Databricks — AutoML & Model Serving

Prosenjit Chakraborty
4 min readJun 24, 2021

In our previous blog, we talked about different MLflow components and concentrated on tracking, managing models & deploying into model registry. In this blog, we’ll talk about Databricks AutoML feature and MLflow model serving.

AutoML

Databricks AutoML helps you automatically apply machine learning to a dataset. It prepares the dataset for model training and then performs and records a set of trials, creating, tuning, and evaluating multiple models. It displays the results and provides a Python notebook with the source code for each trial run so you can review, reproduce, and modify the code. AutoML also calculates summary statistics on your dataset and saves this information in a notebook that you can review later.

To start with, let’s first prepare the dataset (I have taken a sample dataset from sklearn) to train the model and save this as a Delta table.

%python
import sklearn
input_pdf = sklearn.datasets.fetch_california_housing(as_frame=True)
chDf = spark.createDataFrame(input_pdf)

chDf.write\
.format("delta")\
.save("/mnt/delta/california_housing")
spark.sql ("CREATE TABLE default.california_housing USING DELTA LOCATION '/mnt/delta/california_housing'")
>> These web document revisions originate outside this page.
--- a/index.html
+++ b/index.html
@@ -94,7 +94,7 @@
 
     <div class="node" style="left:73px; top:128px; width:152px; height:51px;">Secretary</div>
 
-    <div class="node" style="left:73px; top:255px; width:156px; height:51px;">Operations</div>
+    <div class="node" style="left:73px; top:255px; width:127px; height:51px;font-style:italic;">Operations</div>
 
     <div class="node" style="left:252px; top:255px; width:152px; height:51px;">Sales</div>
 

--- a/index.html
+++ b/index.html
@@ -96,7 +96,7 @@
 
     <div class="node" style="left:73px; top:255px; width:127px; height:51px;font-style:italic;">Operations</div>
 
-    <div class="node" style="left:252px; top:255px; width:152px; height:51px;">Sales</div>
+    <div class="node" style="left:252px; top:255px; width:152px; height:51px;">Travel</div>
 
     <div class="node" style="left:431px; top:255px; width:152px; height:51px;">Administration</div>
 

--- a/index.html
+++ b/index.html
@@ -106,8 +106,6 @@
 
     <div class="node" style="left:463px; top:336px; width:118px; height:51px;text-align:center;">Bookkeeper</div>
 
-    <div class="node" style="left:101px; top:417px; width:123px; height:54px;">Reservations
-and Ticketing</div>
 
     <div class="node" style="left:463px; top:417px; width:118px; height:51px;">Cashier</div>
Once we prepare the training dataset we can use Databricks AutoML experience to train multiple models and present to us.

Create AutoML Experiment

We’ll select a cluster (I’m using Azure Databricks Runtime for Machine Learning 8.3 ML Beta). As this is a regression problem we’re trying to solve, we’ll select ML problem type as Regression (other option available is Classification).

Next, we’ll browse and select the training dataset i.e. the Delta table we’ve created and the prediction target column.

AutoML Experiment Configuration screen.

Once the right configuration is set, AutoML will start training. The training process will last for 60 minutes. We can stop the process if required.